Here’s a step-by-step guide to help you import the file to Access:
Importing Data into Access
-
Open Access: Open your Microsoft Access database where you want to import the data.
-
Go to the External Data Tab: Click on the "External Data" tab on the Ribbon.
-
Choose the File Type: Depending on the type of file you are importing (Excel, CSV, Text, etc.), click on the corresponding option in the "Import & Link" group. For example:
- For Excel: Click on “New Data Source” > “From File” > “Excel.”
- For CSV/Text files: Click on “Text File.”
-
Select the File: A dialog box will open. Click “Browse” to find and select the file you want to import.
-
Import Options: Once you’ve selected your file, you’ll see various import options. You can either:
- Import the source data into a new table.
- Append a copy of the records to an existing table.
- Link the data source by creating a linked table.
-
Follow the Wizard: An Import Wizard will guide you through the rest of the process. Follow the on-screen instructions, which may include:
- Specifying the range of data to import (if using Excel).

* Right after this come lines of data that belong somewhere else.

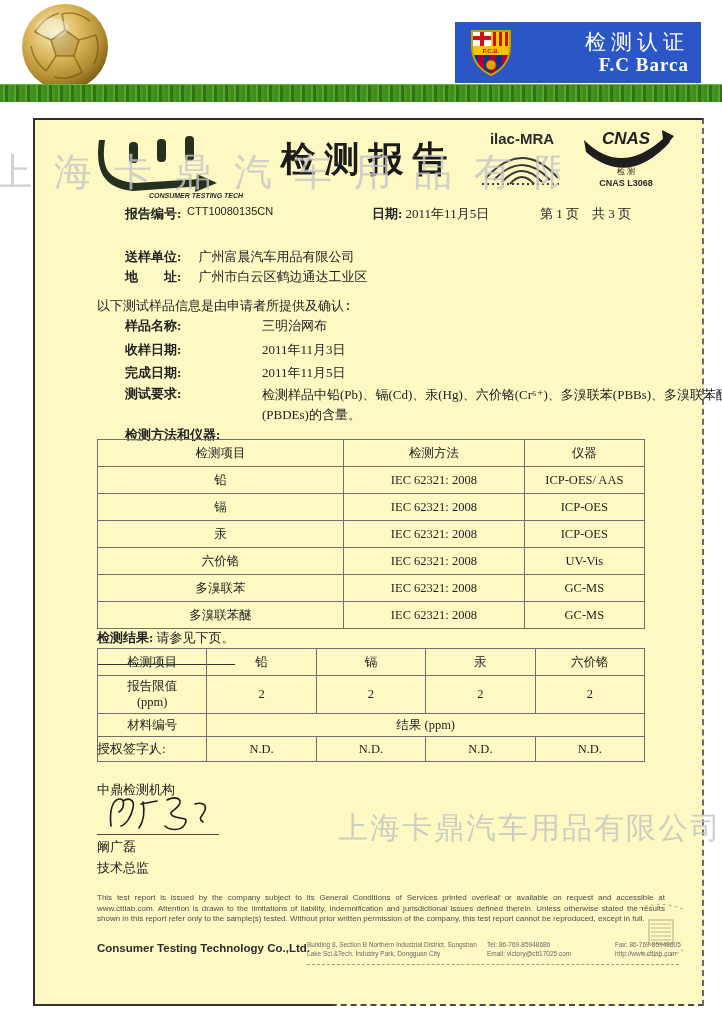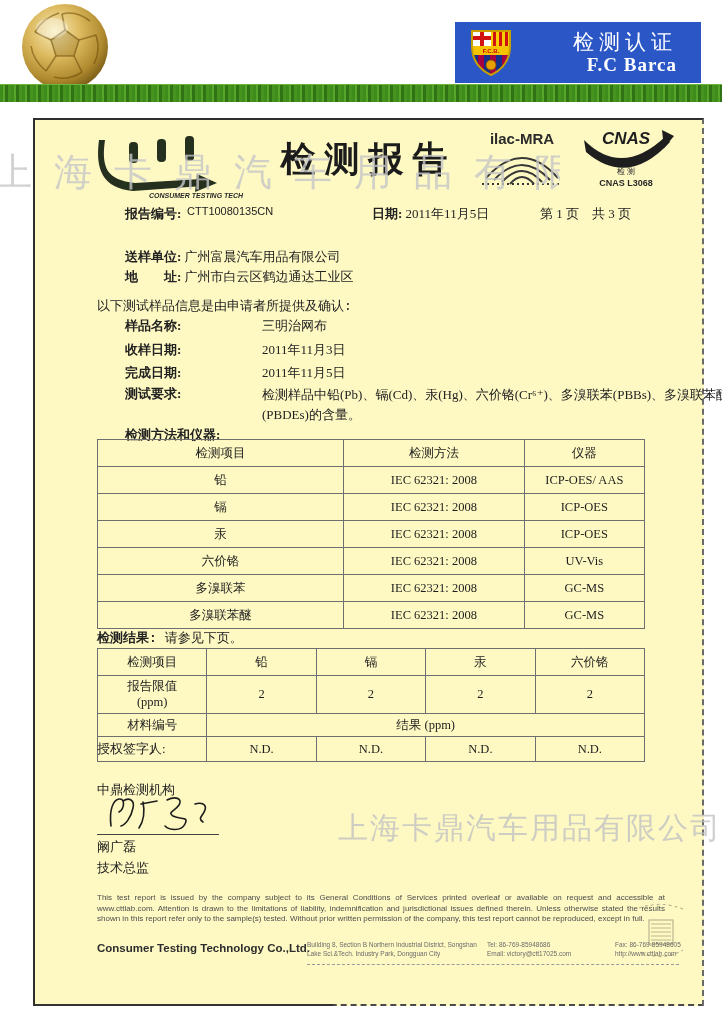"检测认证" .banner-text { padding-right: 24px -> 12px }
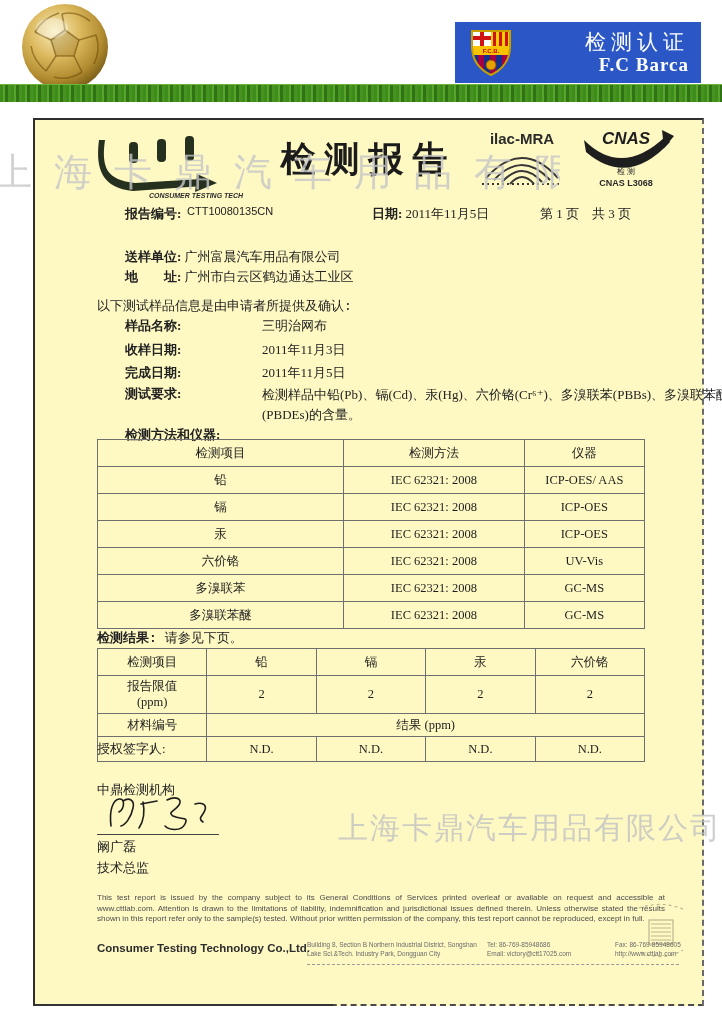"广州富晨汽车用品有限公司" .row .val { margin-left: none -> 14px }
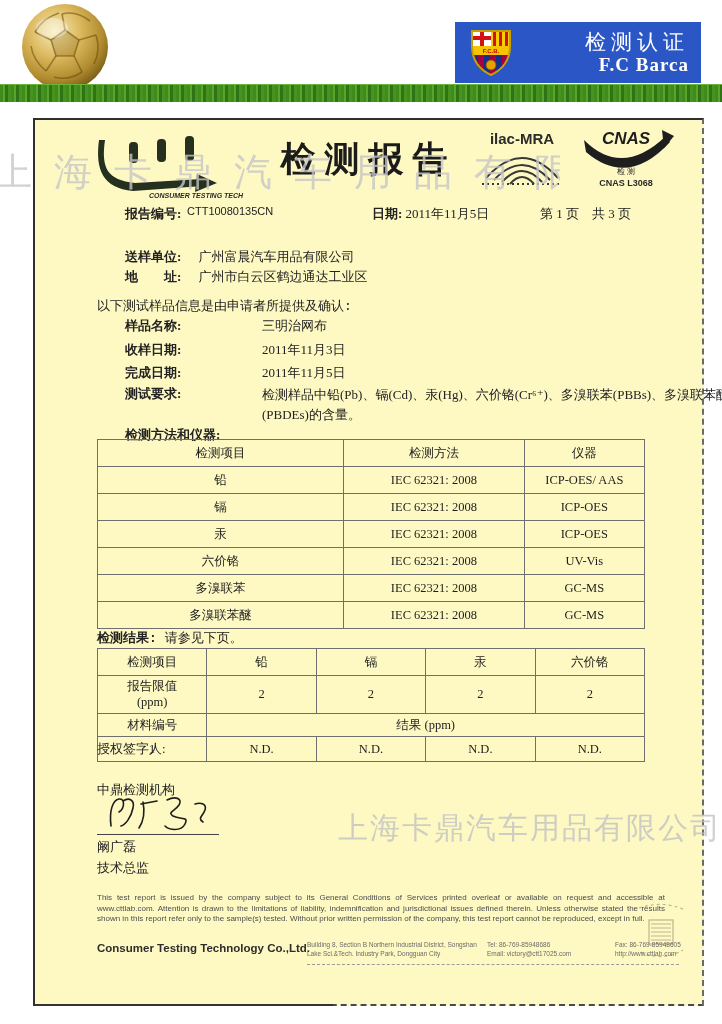"检测结果: 请参见下页。" .results-head .u { font-family: Liberation Mono, monospace -> none; padding-bottom: 2px -> 19px }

- Choosing the delimiter (if using a CSV file).
- Selecting the destination table in your Access database.
- Mapping fields from the source to the destination table.
-
Finish and Save: Once you’ve completed the wizard, click “Finish.” You’ll have the option to save the import steps if you need to perform the same import again in the future.
With the file now in your database, you notice the absence of median household income data. We will be adding 2023 data to the table, but first we need to source this information. The 5-year American Community Survey (ACS) for 2023 covers data collected from 2018 to 2022 for their 2023 5-year release. This period provides a comprehensive overview of various social, economic, housing, and demographic characteristics. To access this data, we will first need to request a Census Data API Key from https://api.census.gov/data/key_signup.html. Don't forget to activate your key once you receive it!
Now, we will be requesting this data using the Multiyear_ACS_5year_Median_HHincome_ALL.r code available in this repository.
Run the code and come back once the output file has been created and saved to your system.
Using the same steps to add the 2023_txpopest_county.csv table to Access, repeat the same for importing medhhacs.csv.
Once a new table has been created, you want to add a column (estimate) from medhhacs to 2023_txpopest_county. You do this by using a common value (county):
In Access, go to Create/Query Design; make sure you are in SQL View and enter the following code:
ALTER TABLE [2023_txpopest_county] ADD COLUMN estimate NUMBER;
Check that the new column, estimate, has been added.
With the data added, you want to Filters the results to:
- Include only counties with a total population greater than 100,000, and
- Orders the results by the total population in descending order.
SELECT july1_2023_pop_est, county
FROM [2023_txpopest_county]
WHERE july1_2023_pop_est > 100000
ORDER BY july1_2023_pop_est DESC;
Save the query.
You can also calculate the average median household income across all counties:
SELECT AVG(estimate) AS avg_median_income
FROM [2023_txpopest_county];
You can run the following query to find out the top and bottom 10 Counties by Median Household Income:
SELECT TOP 10 county, estimate
FROM [2023_txpopest_county]
ORDER BY estimate DESC;
Due to that way in which Access handles queries, you will have to run two queries separately.
SELECT TOP 10 county, estimate
FROM [2023_txpopest_county]
ORDER BY estimate ASC;
In conclusion, this guide demonstrates the seamless integration of MS SQL (Access) and R to effectively wrangle and analyze demographic data. By combining the strengths of both tools, users can efficiently download, join, filter, and order data from the 5-Year ACS, providing valuable insights into median household incomes across counties. Whether maintaining a long-term database or working with a stand-alone dataset, this exercise showcases the practical benefits of leveraging SQL alongside R for addressing complex queries and enhancing data analysis capabilities.
I look forward to adding more examples in the near-future including ways to calculate population density, state median household income calculations, and much more!